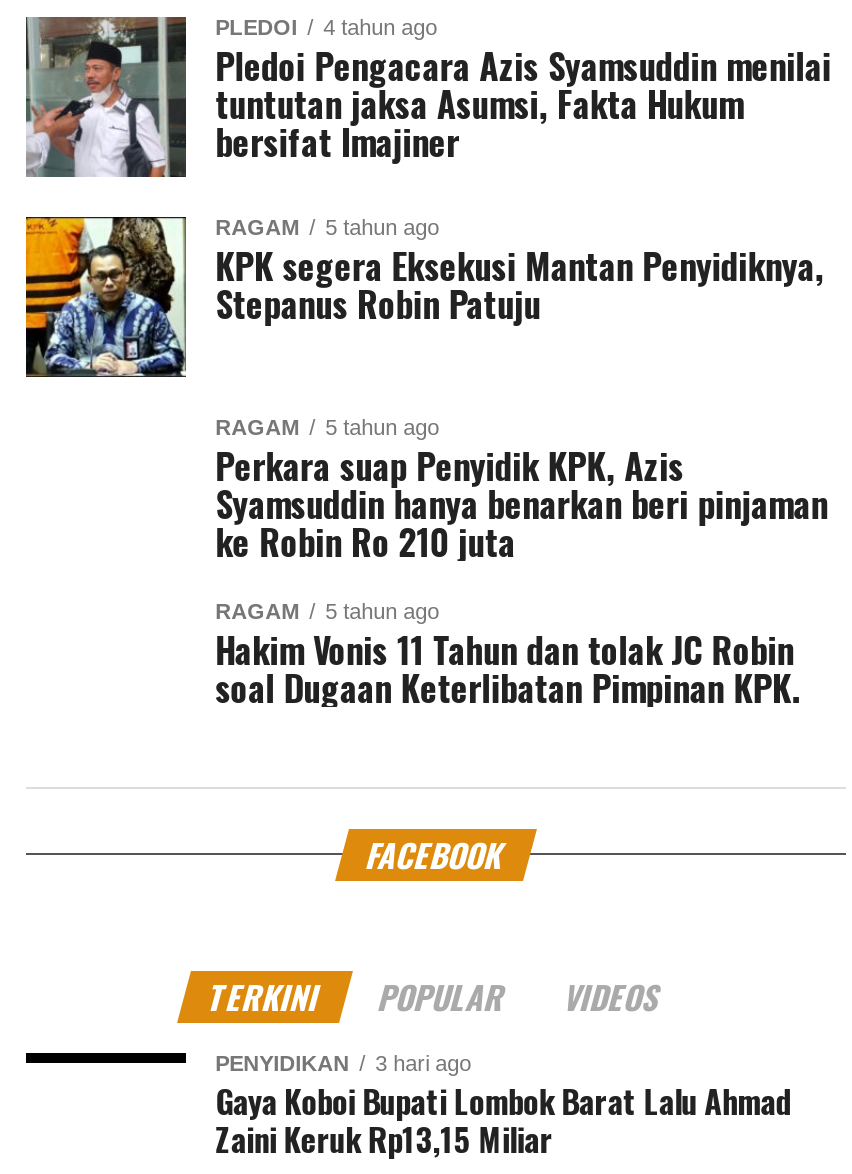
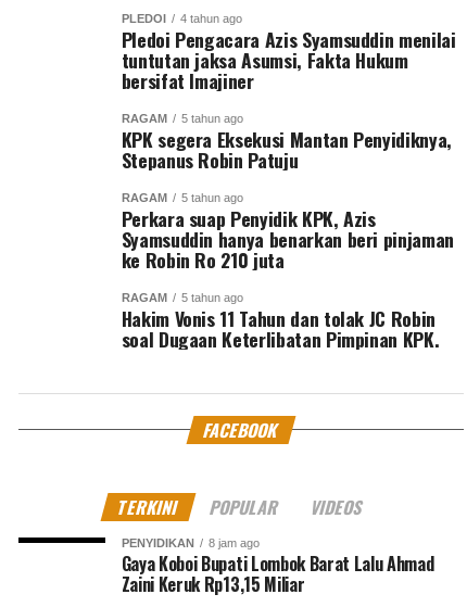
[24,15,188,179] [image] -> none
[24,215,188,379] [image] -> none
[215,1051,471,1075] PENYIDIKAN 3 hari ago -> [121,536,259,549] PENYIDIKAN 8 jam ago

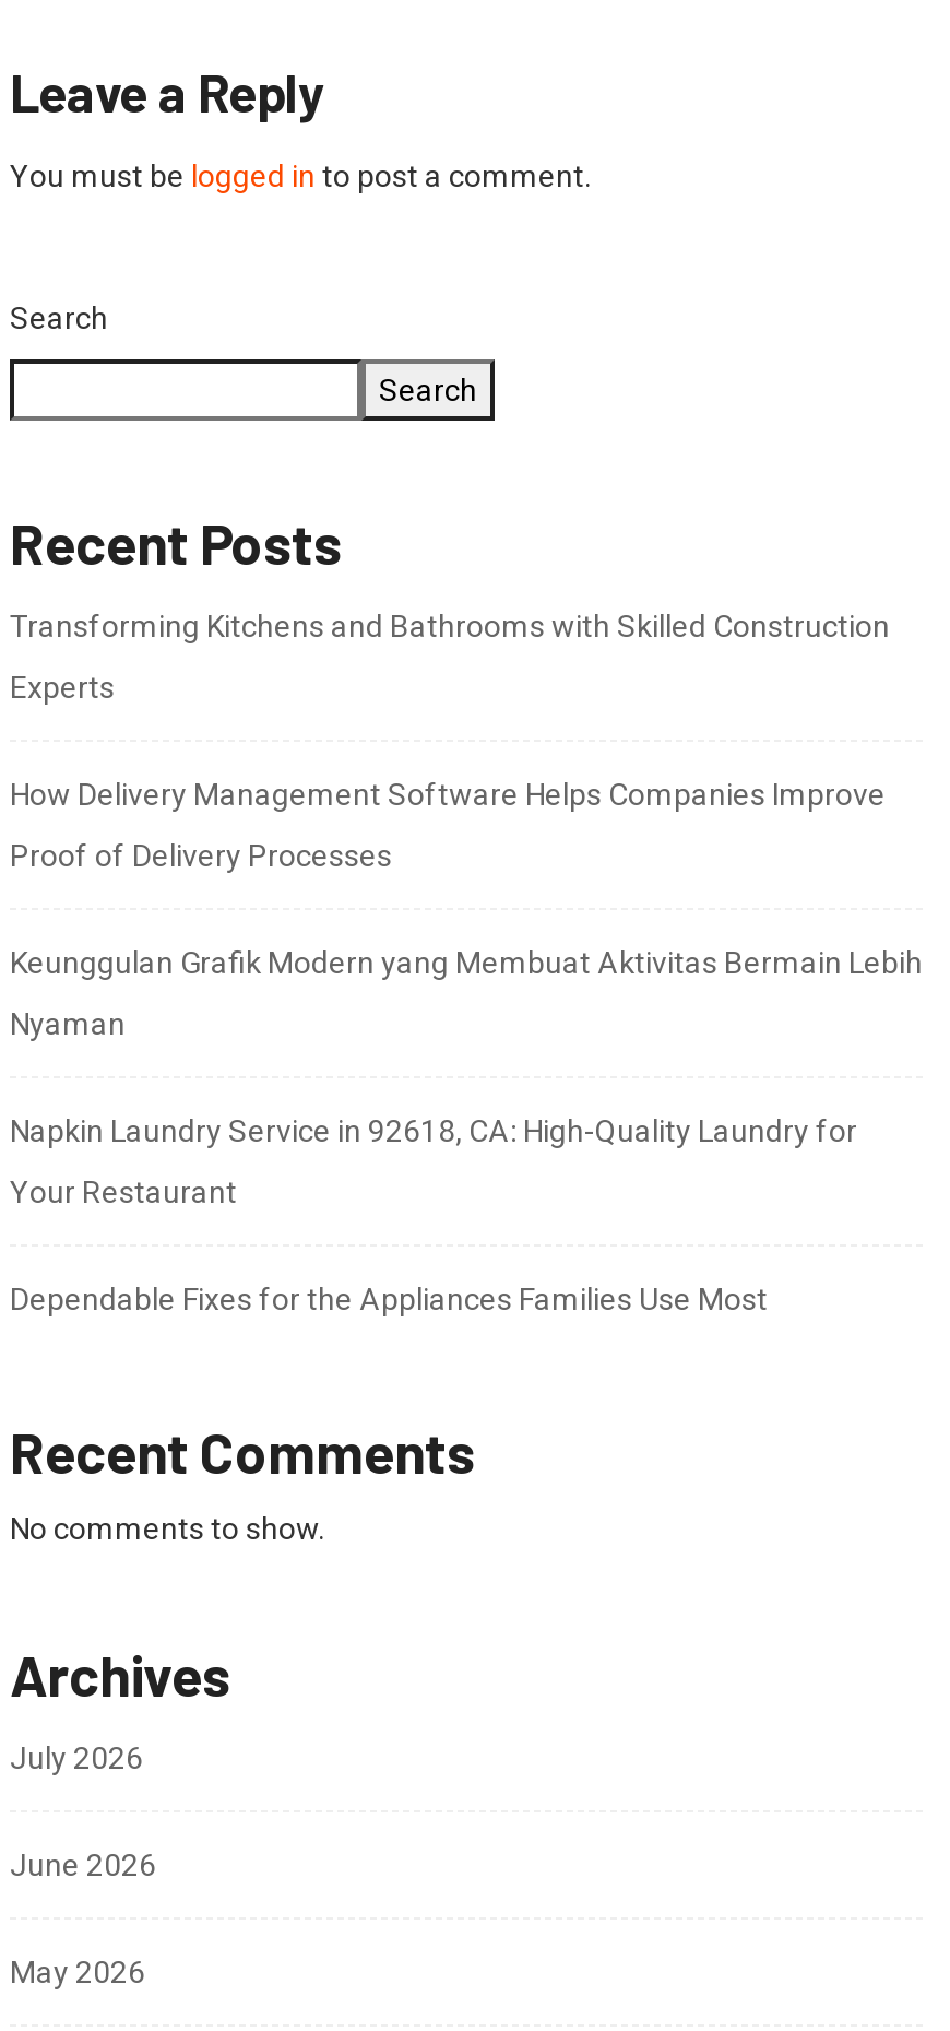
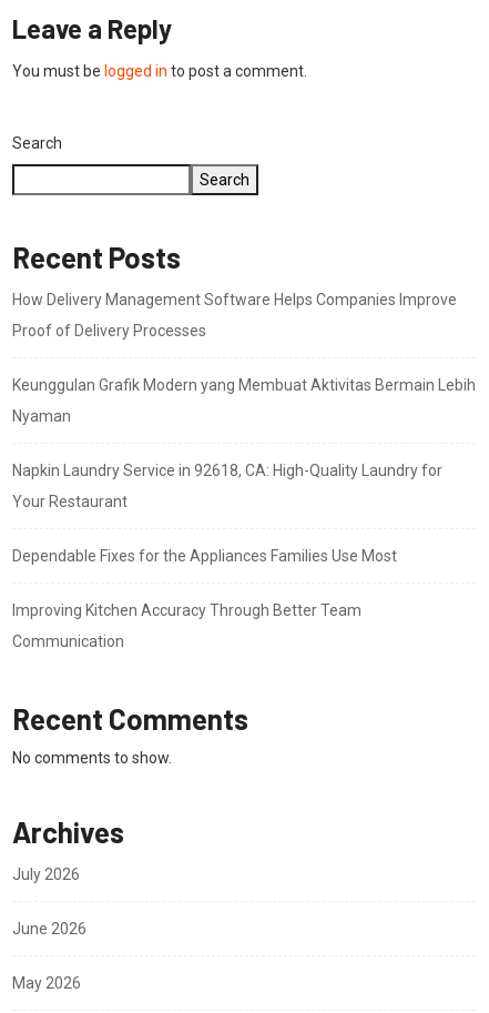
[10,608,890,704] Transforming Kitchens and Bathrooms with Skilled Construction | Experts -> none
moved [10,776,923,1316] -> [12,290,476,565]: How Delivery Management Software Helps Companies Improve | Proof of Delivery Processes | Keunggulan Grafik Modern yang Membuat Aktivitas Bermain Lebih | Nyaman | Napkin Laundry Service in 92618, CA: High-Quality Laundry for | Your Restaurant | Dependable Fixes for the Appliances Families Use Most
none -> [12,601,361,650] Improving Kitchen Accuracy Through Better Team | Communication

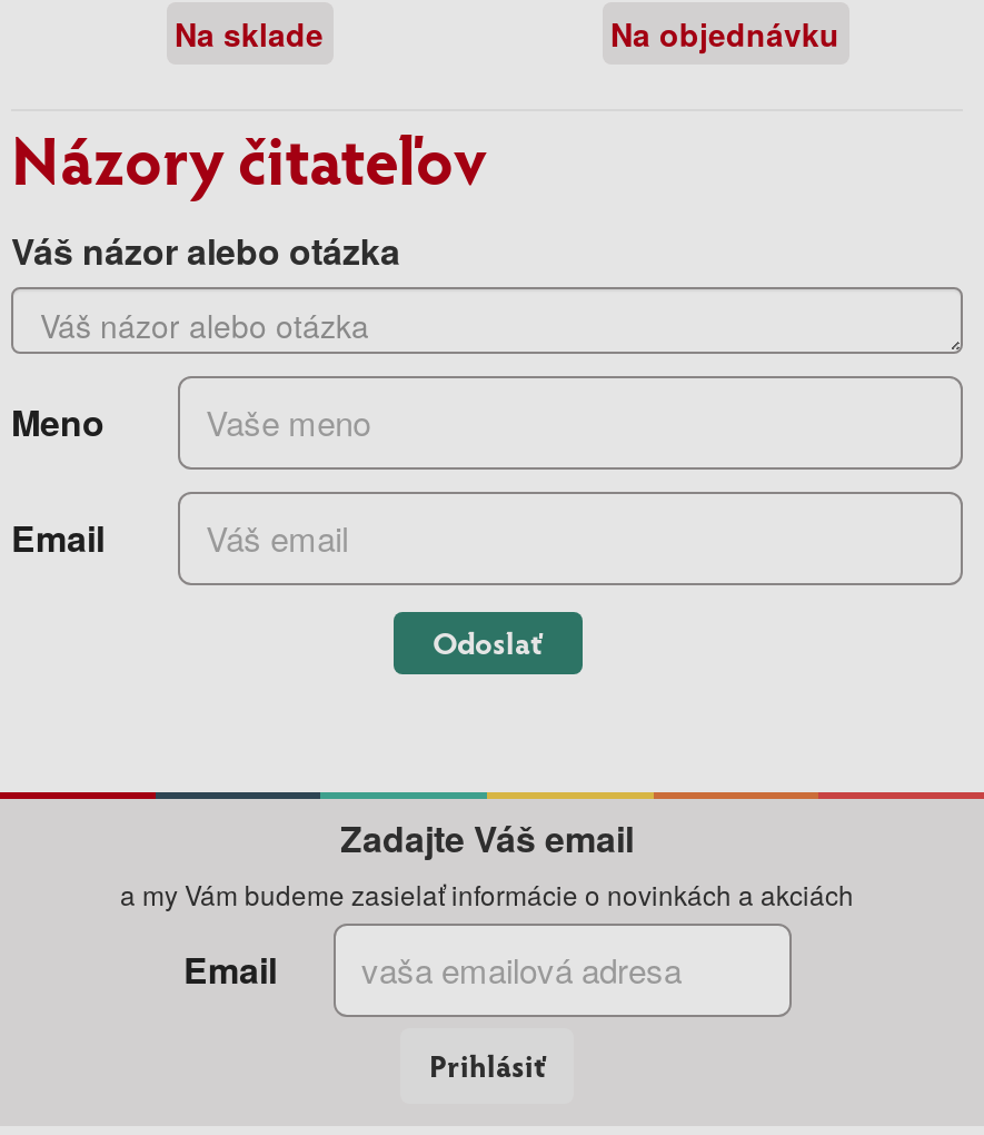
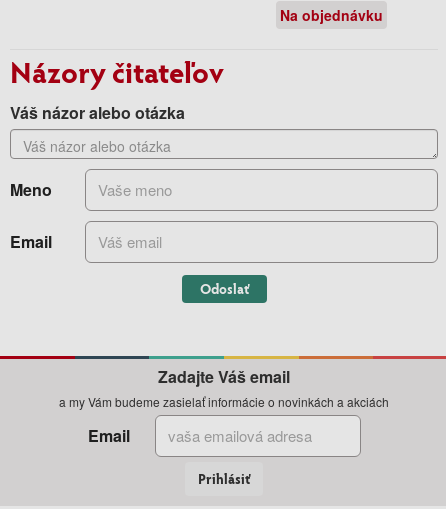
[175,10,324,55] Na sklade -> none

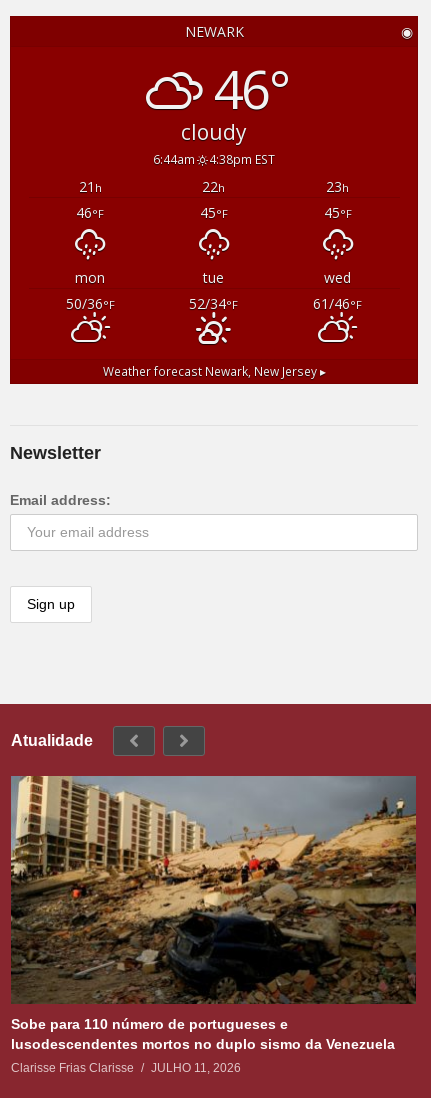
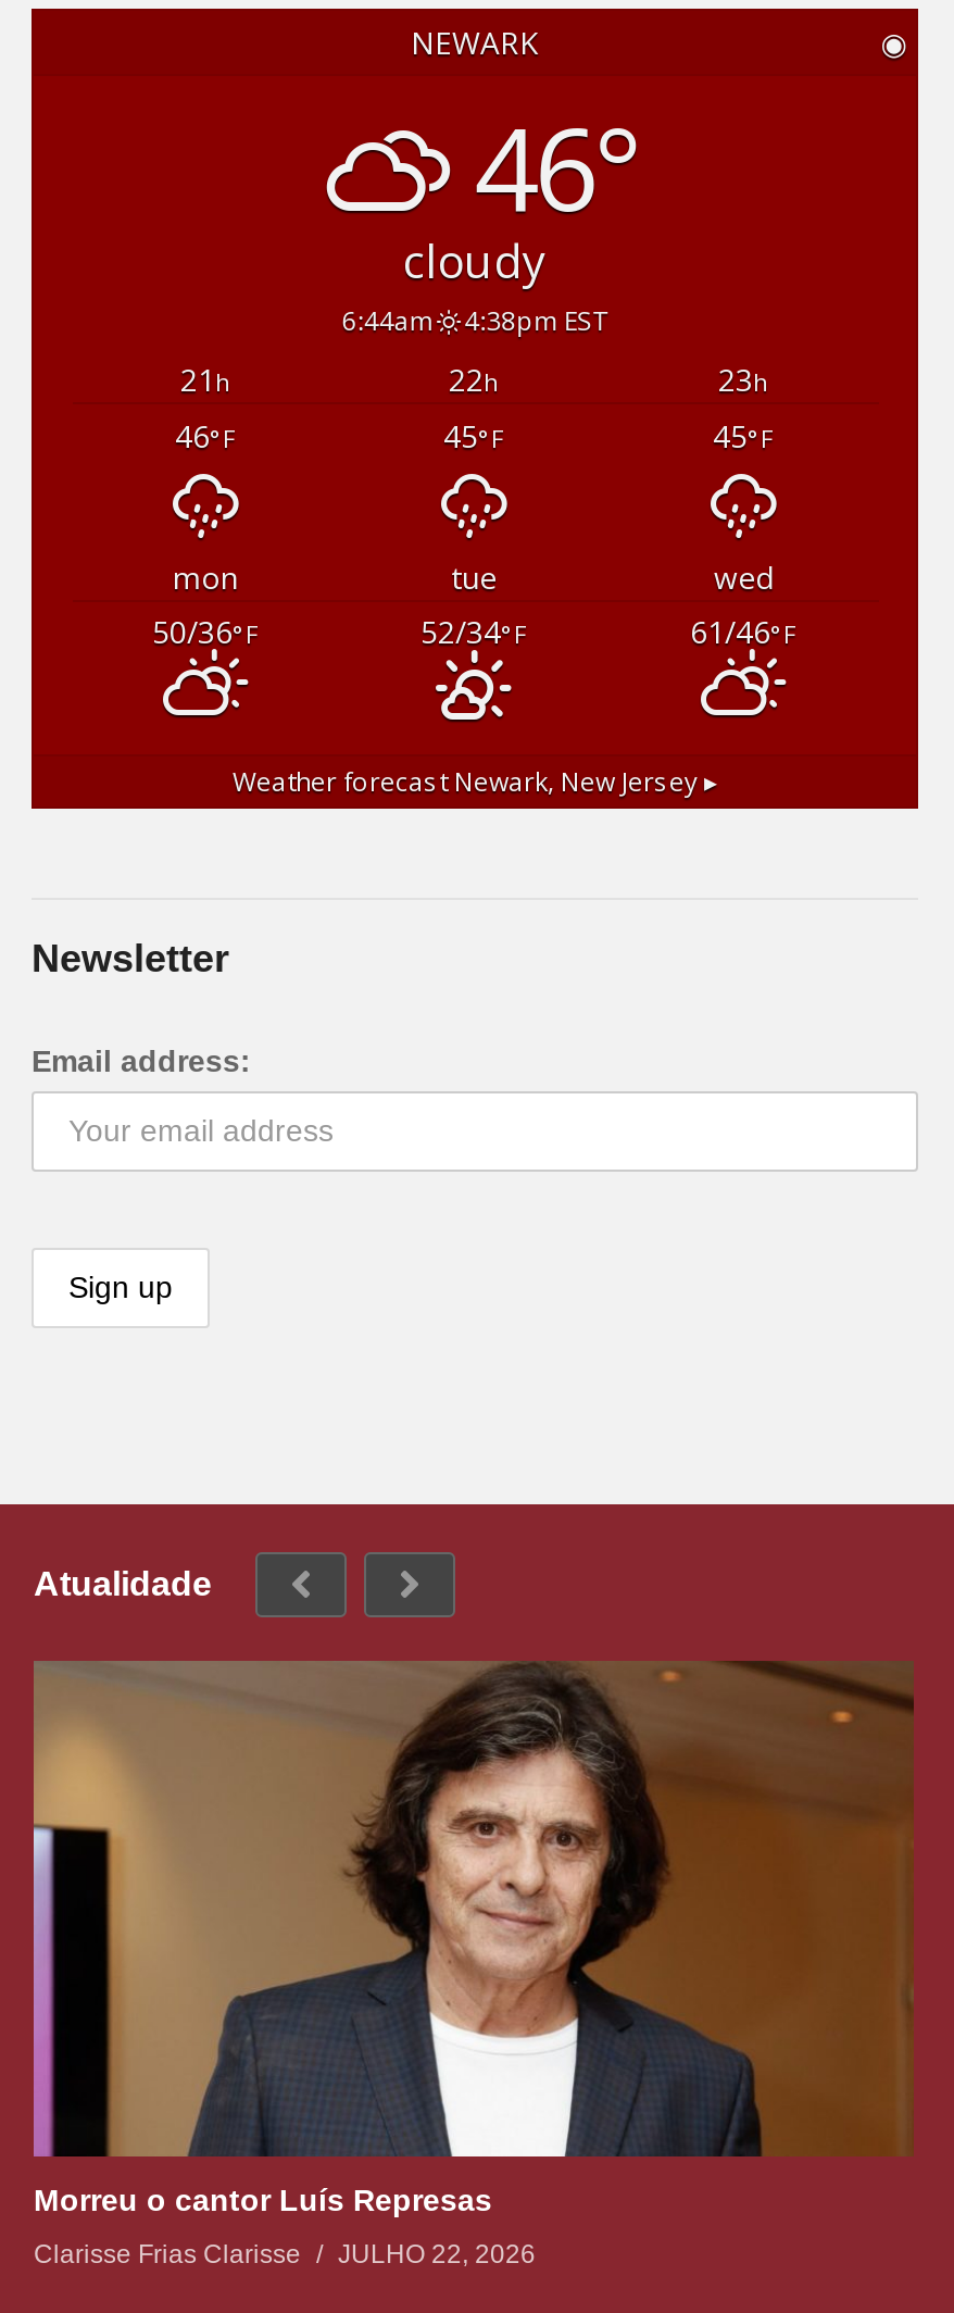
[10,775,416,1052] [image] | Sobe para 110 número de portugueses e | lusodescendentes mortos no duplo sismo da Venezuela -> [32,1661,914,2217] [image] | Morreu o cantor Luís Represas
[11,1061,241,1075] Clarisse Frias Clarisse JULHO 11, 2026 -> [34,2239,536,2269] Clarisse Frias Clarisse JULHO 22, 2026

____

For the word "none", find every line in the data that holds it and copy that line.

• [Completed exercise]
[24,15,188,179] [image] -> none
[24,215,188,379] [image] -> none
[10,608,890,704] Transforming Kitchens and Bathrooms with Skilled Construction | Experts -> none
none -> [12,601,361,650] Improving Kitchen Accuracy Through Better Team | Communication
[175,10,324,55] Na sklade -> none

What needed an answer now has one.